Task to carry out ▸ Only the lines below from the one containing "tax: 198.95 -> 195.83" to the one containing "total: 17429.74 -> 17533.35" should be repeated, both included and unchanged.

═══ Information provided ═══

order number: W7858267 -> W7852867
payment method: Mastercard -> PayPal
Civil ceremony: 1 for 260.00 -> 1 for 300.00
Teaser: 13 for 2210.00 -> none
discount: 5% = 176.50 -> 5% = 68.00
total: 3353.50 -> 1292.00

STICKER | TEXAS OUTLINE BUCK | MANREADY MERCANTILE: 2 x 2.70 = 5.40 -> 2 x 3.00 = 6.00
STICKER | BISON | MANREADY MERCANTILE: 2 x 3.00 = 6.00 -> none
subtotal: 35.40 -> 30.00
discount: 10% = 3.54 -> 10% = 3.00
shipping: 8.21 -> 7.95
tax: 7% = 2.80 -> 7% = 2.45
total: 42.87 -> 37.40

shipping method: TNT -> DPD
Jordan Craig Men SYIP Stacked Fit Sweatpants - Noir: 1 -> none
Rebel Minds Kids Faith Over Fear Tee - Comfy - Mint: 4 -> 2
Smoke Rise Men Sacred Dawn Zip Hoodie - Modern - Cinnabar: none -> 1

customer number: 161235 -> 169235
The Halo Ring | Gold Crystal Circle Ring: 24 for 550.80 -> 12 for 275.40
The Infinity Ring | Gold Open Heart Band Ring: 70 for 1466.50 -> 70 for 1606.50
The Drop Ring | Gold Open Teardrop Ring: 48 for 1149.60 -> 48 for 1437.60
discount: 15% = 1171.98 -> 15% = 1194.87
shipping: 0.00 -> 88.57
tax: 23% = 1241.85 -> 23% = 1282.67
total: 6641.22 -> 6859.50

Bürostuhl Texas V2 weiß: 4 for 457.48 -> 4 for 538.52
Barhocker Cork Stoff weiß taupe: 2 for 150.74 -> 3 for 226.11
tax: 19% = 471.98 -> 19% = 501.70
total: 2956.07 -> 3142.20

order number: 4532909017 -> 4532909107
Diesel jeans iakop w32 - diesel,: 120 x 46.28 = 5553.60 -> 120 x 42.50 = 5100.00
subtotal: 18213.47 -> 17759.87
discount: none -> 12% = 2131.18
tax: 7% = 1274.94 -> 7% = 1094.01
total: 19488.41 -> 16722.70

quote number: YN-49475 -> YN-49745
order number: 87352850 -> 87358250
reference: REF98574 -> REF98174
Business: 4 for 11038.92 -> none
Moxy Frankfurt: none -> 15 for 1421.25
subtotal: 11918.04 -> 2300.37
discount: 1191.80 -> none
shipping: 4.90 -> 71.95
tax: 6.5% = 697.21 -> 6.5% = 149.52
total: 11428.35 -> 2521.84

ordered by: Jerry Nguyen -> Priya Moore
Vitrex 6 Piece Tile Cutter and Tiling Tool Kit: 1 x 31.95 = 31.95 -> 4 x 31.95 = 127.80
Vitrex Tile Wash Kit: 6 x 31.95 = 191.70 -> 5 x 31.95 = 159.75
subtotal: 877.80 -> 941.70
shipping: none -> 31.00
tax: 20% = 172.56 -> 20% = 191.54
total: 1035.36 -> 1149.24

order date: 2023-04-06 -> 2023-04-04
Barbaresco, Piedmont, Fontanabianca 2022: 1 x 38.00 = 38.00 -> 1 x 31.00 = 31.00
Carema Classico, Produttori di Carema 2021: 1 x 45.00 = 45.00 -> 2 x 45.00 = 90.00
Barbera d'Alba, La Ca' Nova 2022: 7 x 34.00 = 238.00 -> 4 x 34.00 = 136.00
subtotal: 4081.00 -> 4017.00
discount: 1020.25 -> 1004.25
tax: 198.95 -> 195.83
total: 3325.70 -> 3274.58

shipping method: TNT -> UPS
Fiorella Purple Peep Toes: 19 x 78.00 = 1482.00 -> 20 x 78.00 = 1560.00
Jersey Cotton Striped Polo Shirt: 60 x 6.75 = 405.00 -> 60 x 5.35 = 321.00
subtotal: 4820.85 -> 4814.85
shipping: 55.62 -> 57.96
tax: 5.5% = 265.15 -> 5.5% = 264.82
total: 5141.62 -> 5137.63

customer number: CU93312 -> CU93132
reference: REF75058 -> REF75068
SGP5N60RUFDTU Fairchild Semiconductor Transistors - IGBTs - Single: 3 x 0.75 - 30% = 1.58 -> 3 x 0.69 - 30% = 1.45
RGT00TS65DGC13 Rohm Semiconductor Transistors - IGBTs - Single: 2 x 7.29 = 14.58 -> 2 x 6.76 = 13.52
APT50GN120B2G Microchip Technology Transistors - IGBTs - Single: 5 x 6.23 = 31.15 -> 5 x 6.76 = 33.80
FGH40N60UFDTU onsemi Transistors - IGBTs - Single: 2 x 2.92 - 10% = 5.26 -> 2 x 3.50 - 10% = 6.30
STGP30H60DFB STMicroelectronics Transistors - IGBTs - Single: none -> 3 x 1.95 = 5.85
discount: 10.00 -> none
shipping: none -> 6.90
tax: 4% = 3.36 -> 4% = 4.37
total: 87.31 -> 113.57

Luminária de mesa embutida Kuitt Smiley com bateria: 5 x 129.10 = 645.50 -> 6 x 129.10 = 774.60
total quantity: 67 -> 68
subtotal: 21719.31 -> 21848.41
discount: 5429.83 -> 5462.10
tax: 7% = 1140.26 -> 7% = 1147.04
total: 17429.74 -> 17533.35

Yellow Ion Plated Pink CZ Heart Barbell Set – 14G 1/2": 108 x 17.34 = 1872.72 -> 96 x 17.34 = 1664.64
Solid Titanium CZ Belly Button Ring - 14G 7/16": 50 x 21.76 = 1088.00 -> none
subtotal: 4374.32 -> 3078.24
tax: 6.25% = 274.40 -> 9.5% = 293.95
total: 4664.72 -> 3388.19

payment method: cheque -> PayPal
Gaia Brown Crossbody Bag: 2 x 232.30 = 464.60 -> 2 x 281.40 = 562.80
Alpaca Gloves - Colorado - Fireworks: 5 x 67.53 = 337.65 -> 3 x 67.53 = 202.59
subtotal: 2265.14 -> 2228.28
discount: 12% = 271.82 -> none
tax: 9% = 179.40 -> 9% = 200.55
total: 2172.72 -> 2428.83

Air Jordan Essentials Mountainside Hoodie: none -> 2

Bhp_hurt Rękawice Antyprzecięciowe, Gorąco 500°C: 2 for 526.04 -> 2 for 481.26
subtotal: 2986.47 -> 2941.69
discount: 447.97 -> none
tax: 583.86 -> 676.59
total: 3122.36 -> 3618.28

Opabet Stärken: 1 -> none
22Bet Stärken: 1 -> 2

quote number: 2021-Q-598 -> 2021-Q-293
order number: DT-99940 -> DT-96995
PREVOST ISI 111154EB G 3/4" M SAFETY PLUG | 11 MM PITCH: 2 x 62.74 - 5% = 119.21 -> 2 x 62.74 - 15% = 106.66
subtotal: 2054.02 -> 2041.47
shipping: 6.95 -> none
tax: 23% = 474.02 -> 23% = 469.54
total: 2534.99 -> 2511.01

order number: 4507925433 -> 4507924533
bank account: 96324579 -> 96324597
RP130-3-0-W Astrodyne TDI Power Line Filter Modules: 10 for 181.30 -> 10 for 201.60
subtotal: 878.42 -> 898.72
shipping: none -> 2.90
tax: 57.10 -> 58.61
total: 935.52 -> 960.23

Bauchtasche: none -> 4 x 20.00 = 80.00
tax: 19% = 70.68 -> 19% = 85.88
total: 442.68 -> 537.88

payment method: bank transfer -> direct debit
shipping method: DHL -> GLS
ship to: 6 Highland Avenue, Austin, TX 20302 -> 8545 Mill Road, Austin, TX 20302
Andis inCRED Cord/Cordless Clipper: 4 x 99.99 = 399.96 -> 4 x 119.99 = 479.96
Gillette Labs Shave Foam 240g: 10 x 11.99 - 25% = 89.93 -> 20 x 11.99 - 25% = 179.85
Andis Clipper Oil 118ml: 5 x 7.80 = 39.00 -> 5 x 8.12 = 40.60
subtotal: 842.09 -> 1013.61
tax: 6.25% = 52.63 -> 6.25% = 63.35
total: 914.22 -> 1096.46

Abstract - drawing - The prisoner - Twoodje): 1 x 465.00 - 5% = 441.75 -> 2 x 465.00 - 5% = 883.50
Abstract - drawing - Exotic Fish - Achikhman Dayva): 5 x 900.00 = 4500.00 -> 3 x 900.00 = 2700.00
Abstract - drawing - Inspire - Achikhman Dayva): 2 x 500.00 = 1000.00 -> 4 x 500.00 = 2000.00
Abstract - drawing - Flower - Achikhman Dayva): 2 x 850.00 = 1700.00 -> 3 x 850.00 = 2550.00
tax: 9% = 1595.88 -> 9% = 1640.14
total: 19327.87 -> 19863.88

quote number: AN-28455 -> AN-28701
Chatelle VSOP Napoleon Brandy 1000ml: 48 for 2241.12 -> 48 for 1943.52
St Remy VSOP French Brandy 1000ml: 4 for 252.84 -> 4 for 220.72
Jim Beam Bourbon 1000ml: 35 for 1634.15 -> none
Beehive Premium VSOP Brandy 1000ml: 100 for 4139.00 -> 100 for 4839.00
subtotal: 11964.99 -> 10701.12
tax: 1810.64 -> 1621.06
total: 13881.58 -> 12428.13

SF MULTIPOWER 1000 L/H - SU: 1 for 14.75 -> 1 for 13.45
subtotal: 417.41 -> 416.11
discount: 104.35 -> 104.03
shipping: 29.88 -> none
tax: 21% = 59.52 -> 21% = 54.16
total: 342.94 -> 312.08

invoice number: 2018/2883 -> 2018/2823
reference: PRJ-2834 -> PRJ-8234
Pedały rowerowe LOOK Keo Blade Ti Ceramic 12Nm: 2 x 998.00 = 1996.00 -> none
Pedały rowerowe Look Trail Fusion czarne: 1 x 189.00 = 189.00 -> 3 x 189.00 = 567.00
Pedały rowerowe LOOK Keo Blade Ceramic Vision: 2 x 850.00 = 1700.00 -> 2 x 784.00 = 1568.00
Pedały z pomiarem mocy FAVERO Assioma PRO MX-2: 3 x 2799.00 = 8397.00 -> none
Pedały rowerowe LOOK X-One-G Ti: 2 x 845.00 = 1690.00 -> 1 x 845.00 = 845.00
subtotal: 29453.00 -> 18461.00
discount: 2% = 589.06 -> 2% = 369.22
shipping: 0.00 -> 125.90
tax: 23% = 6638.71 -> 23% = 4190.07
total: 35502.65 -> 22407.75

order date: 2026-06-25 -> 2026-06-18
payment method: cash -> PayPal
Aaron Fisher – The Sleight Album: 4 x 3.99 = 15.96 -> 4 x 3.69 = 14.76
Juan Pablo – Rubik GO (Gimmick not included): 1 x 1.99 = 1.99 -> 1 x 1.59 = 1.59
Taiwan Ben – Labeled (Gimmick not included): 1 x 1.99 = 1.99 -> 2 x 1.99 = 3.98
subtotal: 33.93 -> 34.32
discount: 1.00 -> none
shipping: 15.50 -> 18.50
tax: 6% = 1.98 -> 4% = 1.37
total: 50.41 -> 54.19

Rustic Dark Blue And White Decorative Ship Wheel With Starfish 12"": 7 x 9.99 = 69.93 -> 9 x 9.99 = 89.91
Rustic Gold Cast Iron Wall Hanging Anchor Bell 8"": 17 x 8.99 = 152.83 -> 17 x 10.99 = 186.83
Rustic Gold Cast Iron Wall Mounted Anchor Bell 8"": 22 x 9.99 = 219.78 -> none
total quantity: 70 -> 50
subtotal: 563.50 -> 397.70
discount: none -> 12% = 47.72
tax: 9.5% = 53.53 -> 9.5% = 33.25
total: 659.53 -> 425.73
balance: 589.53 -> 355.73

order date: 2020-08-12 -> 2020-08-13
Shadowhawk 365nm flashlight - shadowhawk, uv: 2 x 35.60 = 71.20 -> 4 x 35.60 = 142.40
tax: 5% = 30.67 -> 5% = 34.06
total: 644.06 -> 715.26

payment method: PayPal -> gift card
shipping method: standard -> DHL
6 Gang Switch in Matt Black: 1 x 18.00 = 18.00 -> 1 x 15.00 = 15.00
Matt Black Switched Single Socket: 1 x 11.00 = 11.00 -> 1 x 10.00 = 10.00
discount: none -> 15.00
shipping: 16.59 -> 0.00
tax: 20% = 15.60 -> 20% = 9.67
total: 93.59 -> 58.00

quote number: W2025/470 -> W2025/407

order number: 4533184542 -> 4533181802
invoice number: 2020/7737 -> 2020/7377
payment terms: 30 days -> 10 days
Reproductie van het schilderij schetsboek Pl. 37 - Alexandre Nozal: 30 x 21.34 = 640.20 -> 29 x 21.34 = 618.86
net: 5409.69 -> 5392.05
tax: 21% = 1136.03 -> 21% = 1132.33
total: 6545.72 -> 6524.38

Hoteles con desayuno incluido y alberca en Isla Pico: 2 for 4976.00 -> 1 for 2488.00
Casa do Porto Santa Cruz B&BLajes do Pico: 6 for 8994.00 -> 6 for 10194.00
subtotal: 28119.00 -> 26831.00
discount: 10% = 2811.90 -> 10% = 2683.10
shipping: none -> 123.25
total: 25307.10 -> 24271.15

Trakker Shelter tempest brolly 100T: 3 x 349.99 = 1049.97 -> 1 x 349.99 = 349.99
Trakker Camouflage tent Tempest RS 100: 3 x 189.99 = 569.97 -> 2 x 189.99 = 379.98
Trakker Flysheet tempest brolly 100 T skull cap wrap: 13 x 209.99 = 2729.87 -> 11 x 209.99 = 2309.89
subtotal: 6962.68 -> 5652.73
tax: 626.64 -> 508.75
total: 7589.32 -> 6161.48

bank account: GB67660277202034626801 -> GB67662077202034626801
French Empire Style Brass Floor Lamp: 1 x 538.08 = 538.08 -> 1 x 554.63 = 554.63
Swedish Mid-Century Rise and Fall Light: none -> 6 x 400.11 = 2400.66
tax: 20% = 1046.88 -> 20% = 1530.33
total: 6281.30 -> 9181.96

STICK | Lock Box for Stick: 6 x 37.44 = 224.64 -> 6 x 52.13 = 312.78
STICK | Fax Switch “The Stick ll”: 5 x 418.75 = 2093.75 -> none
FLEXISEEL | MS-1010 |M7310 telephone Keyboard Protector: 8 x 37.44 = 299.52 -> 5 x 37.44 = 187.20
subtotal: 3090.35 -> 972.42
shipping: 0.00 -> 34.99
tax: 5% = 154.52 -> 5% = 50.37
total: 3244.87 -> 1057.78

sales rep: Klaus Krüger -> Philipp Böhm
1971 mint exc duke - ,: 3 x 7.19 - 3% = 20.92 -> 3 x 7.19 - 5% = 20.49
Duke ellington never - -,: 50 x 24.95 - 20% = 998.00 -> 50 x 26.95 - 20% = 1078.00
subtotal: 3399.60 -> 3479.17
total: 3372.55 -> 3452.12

═══

Exercise output ▸
tax: 198.95 -> 195.83
total: 3325.70 -> 3274.58

shipping method: TNT -> UPS
Fiorella Purple Peep Toes: 19 x 78.00 = 1482.00 -> 20 x 78.00 = 1560.00
Jersey Cotton Striped Polo Shirt: 60 x 6.75 = 405.00 -> 60 x 5.35 = 321.00
subtotal: 4820.85 -> 4814.85
shipping: 55.62 -> 57.96
tax: 5.5% = 265.15 -> 5.5% = 264.82
total: 5141.62 -> 5137.63

customer number: CU93312 -> CU93132
reference: REF75058 -> REF75068
SGP5N60RUFDTU Fairchild Semiconductor Transistors - IGBTs - Single: 3 x 0.75 - 30% = 1.58 -> 3 x 0.69 - 30% = 1.45
RGT00TS65DGC13 Rohm Semiconductor Transistors - IGBTs - Single: 2 x 7.29 = 14.58 -> 2 x 6.76 = 13.52
APT50GN120B2G Microchip Technology Transistors - IGBTs - Single: 5 x 6.23 = 31.15 -> 5 x 6.76 = 33.80
FGH40N60UFDTU onsemi Transistors - IGBTs - Single: 2 x 2.92 - 10% = 5.26 -> 2 x 3.50 - 10% = 6.30
STGP30H60DFB STMicroelectronics Transistors - IGBTs - Single: none -> 3 x 1.95 = 5.85
discount: 10.00 -> none
shipping: none -> 6.90
tax: 4% = 3.36 -> 4% = 4.37
total: 87.31 -> 113.57

Luminária de mesa embutida Kuitt Smiley com bateria: 5 x 129.10 = 645.50 -> 6 x 129.10 = 774.60
total quantity: 67 -> 68
subtotal: 21719.31 -> 21848.41
discount: 5429.83 -> 5462.10
tax: 7% = 1140.26 -> 7% = 1147.04
total: 17429.74 -> 17533.35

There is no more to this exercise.